A reposição de mineralocorticoides na insuficiência suprarrenal primária deve ser iniciada em uma dose de 100 a 150 μg de fludrocortisona. A suficiência do tratamento pode ser avaliada pela aferição da pressão arterial, na posição sentada e ortostática, para detectar uma queda postural indicando a presença de hipovolemia. Além disso, os níveis séricos de sódio e potássio e o nível plasmático de renina devem ser medidos a intervalos regulares. Os níveis de renina devem ser mantidos no limite superior do valor de referência.

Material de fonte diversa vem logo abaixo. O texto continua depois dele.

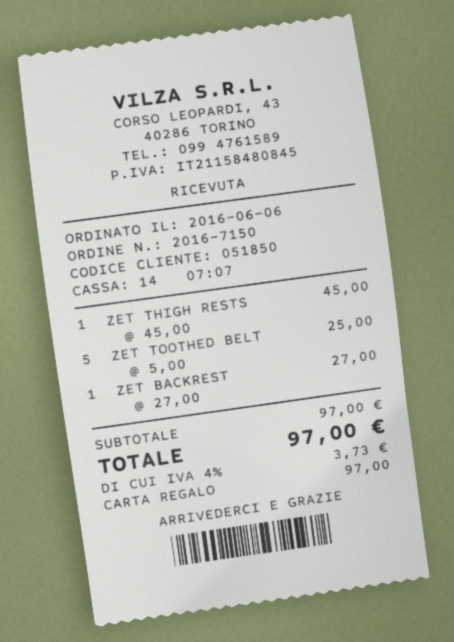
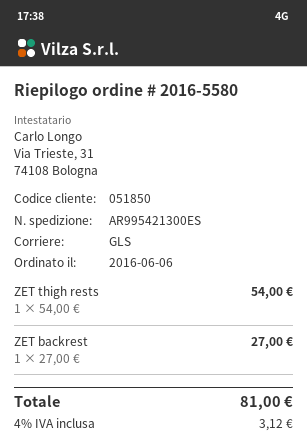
order number: 2016-7150 -> 2016-5580
ZET THIGH RESTS: 1 x 45.00 = 45.00 -> 1 x 54.00 = 54.00
ZET TOOTHED BELT: 5 x 5.00 = 25.00 -> none
tax: 4% = 3.73 -> 4% = 3.12
total: 97.00 -> 81.00

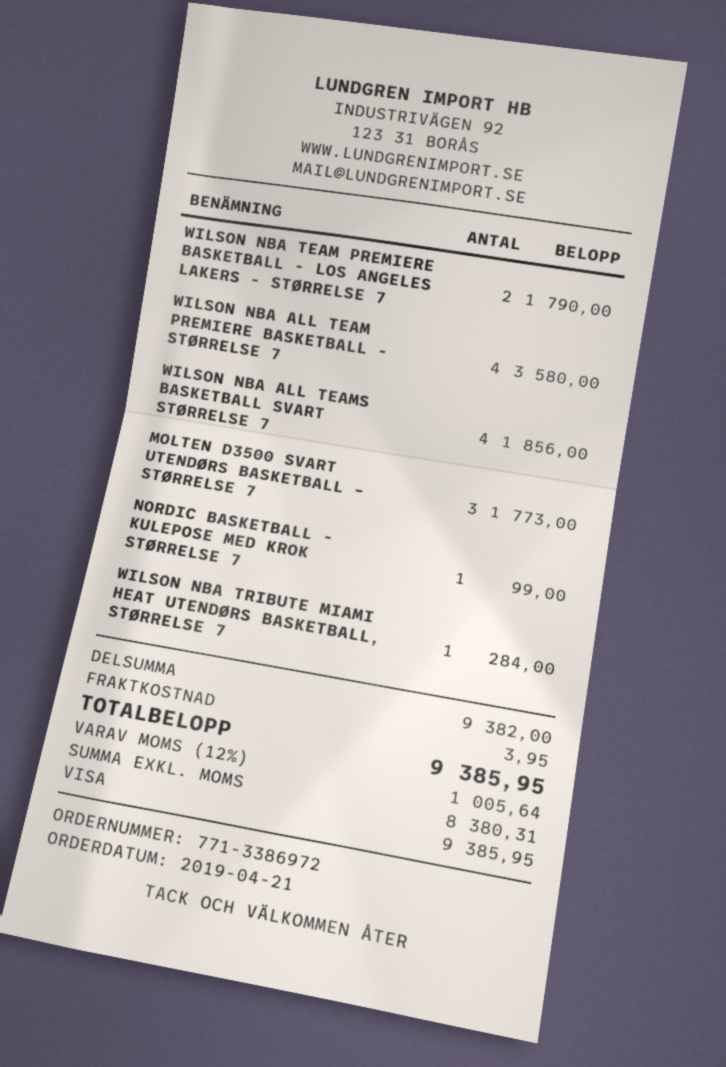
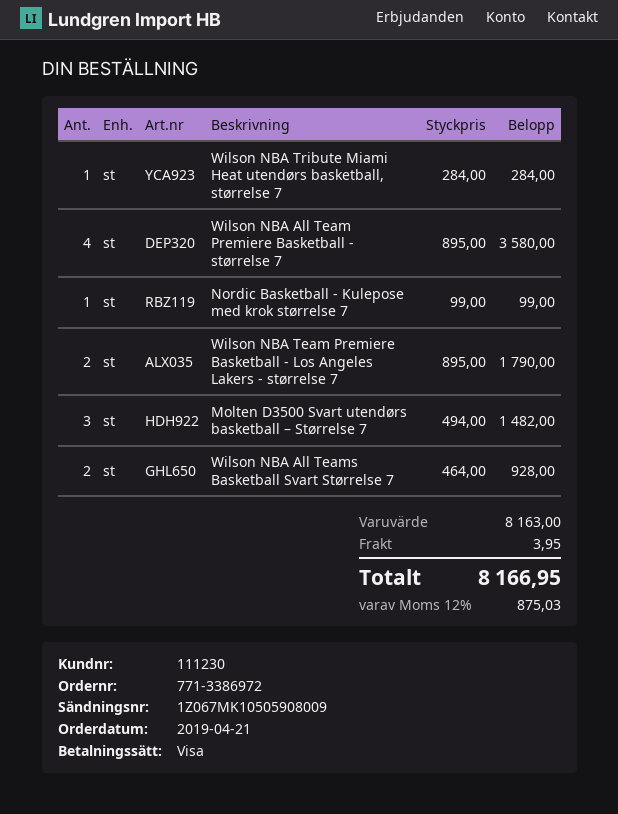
WILSON NBA ALL TEAMS BASKETBALL SVART STØRRELSE 7: 4 for 1856.00 -> 2 for 928.00
MOLTEN D3500 SVART UTENDØRS BASKETBALL – STØRRELSE 7: 3 for 1773.00 -> 3 for 1482.00
subtotal: 9382.00 -> 8163.00
tax: 12% = 1005.64 -> 12% = 875.03
total: 9385.95 -> 8166.95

As mudanças na dose de glicocorticoides também podem ter impacto na reposição de mineralocorticoides, visto que o cortisol liga-se também ao MR; 40 mg de hidrocortisona equivalem a 100 μg de fludrocortisona. Em pacientes que residem ou que viajam para áreas de clima quente ou tropical, a dose de fludrocortisona deve ser aumentada em50 a 100 μg durante o verão. Além disso, pode ser necessário ajustar a dose de mineralocorticoides durante a gravidez, devido à atividade antimineralocorticoide da progesterona, porém esse ajuste é menos necessário do que o ajuste na dose de hidrocortisona. A renina plasmática não pode servir como instrumento de monitoração durante a gravidez devido à sua elevação fisiológica durante a gestação.
A reposição de androgênios suprarrenais constitui uma opção em pacientes com falta de energia, apesar da reposição otimizada de glicocorticoides e mineralocorticoides. Pode estar também indicada para mulheres com manifestações de deficiência de androgênio, incluindo perda da libido. A reposição de androgênios suprarrenais pode ser efetuada pela administração de 25 a 50 mg de DHEA 1 vez/dia. O tratamento é monitorado pela determinação do DHEAS, da androstenediona, da testosterona e da globulina de ligação ao hormônio sexual (SHBG) dentro de 24 horas após a última dose de DHEA.